● Task directions
Return the line containing "[42,36,108,48] PliantDB ->" and every line beneath it through the end of the entries below, unchanged. Pictures stay out.

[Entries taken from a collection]
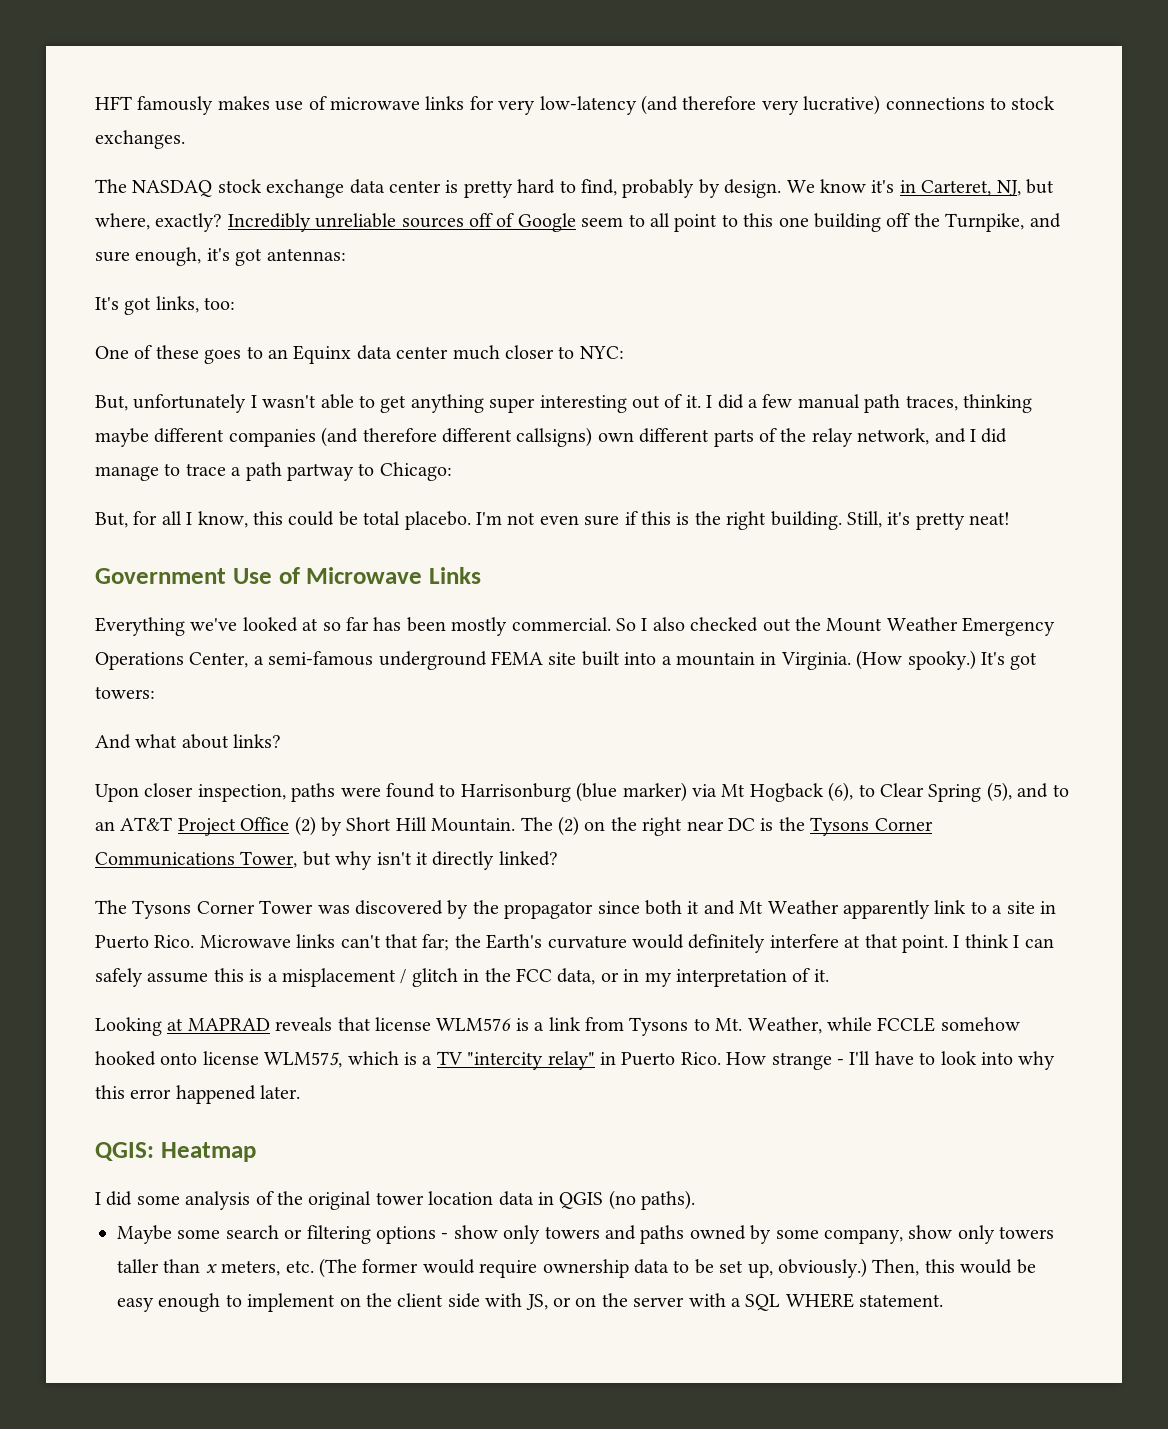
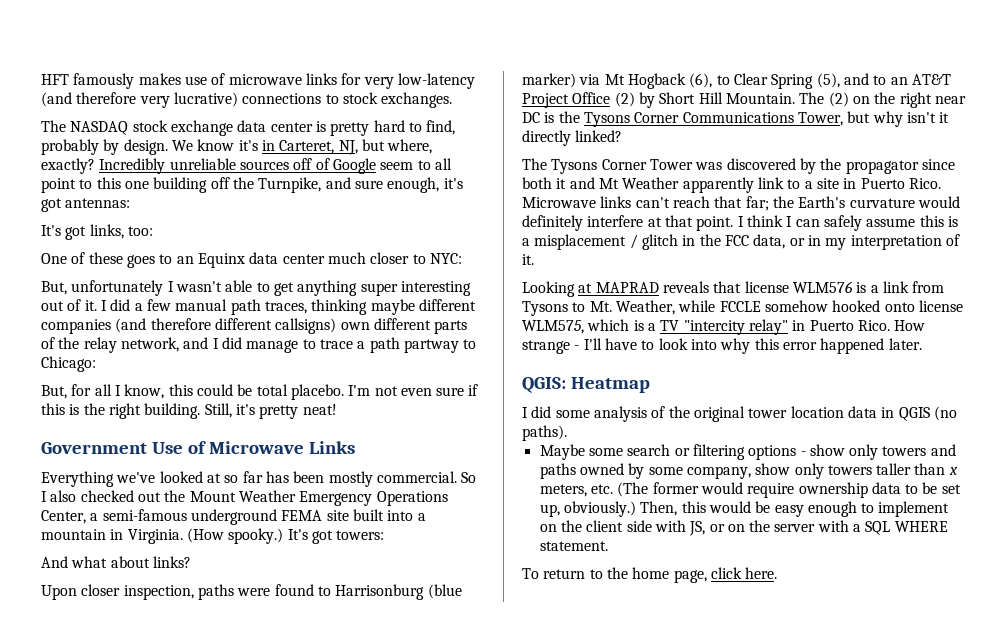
(381, 941) none -> [672,196,710,208] reach
(944, 1300) none -> [522,567,778,583] // To return to the home page, click here.

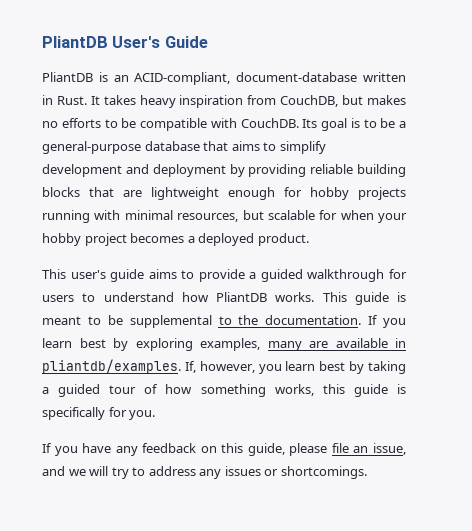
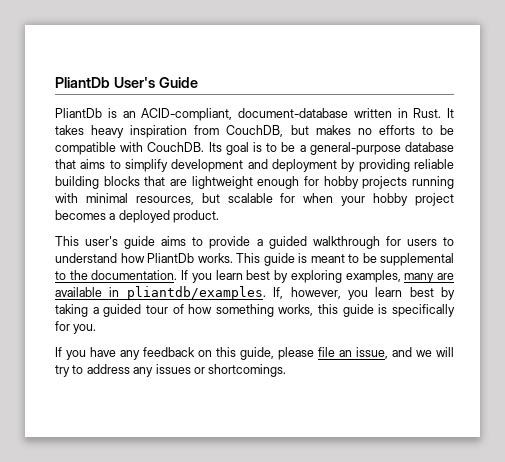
[42,36,108,48] PliantDB -> [55,77,110,88] PliantDb
[42,72,93,82] PliantDB -> [55,108,102,118] PliantDb
[216,292,267,302] PliantDB -> [147,253,194,263] PliantDb

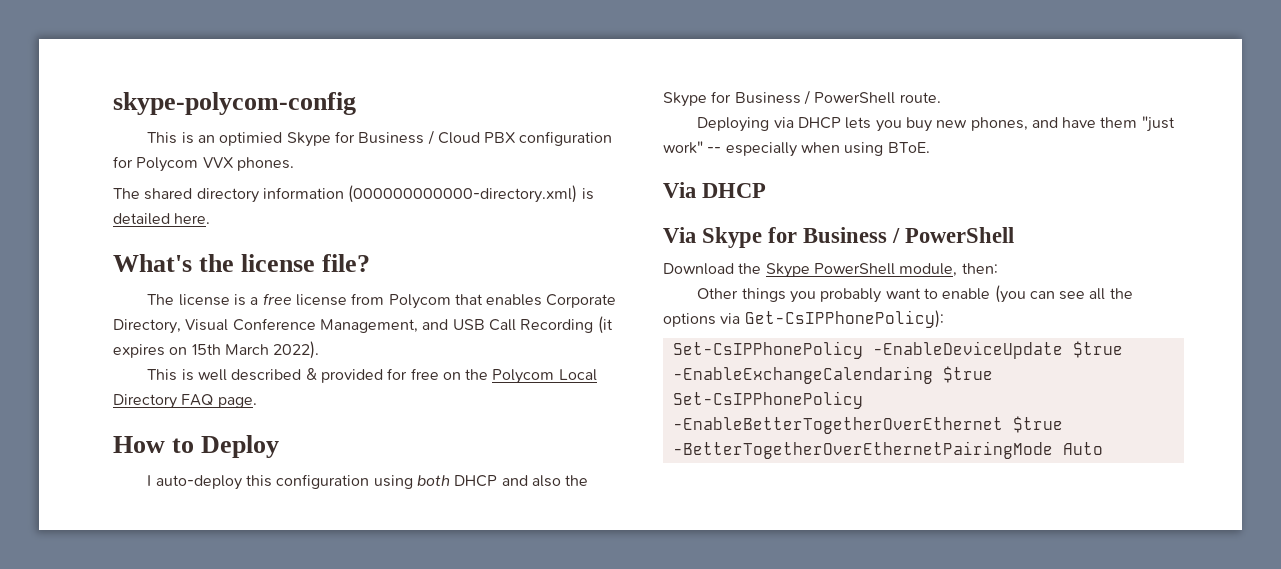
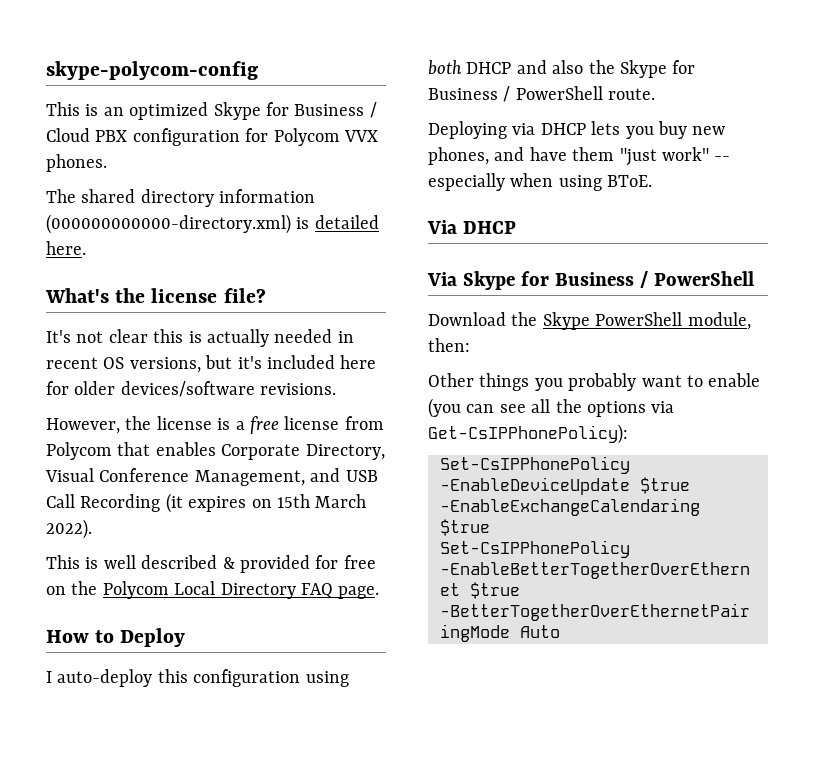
[219,132,283,146] optimied -> [129,102,209,120] optimized
[147,294,175,305] The -> [46,329,354,347] [46,355,377,373] [46,381,337,397] [46,416,152,434] It's not clear this is actually needed in recent OS versions, but it's included here for older devices/software revisions. // However, the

● Result
[42,36,108,48] PliantDB -> [55,77,110,88] PliantDb
[42,72,93,82] PliantDB -> [55,108,102,118] PliantDb
[216,292,267,302] PliantDB -> [147,253,194,263] PliantDb

[219,132,283,146] optimied -> [129,102,209,120] optimized
[147,294,175,305] The -> [46,329,354,347] [46,355,377,373] [46,381,337,397] [46,416,152,434] It's not clear this is actually needed in recent OS versions, but it's included here for older devices/software revisions. // However, the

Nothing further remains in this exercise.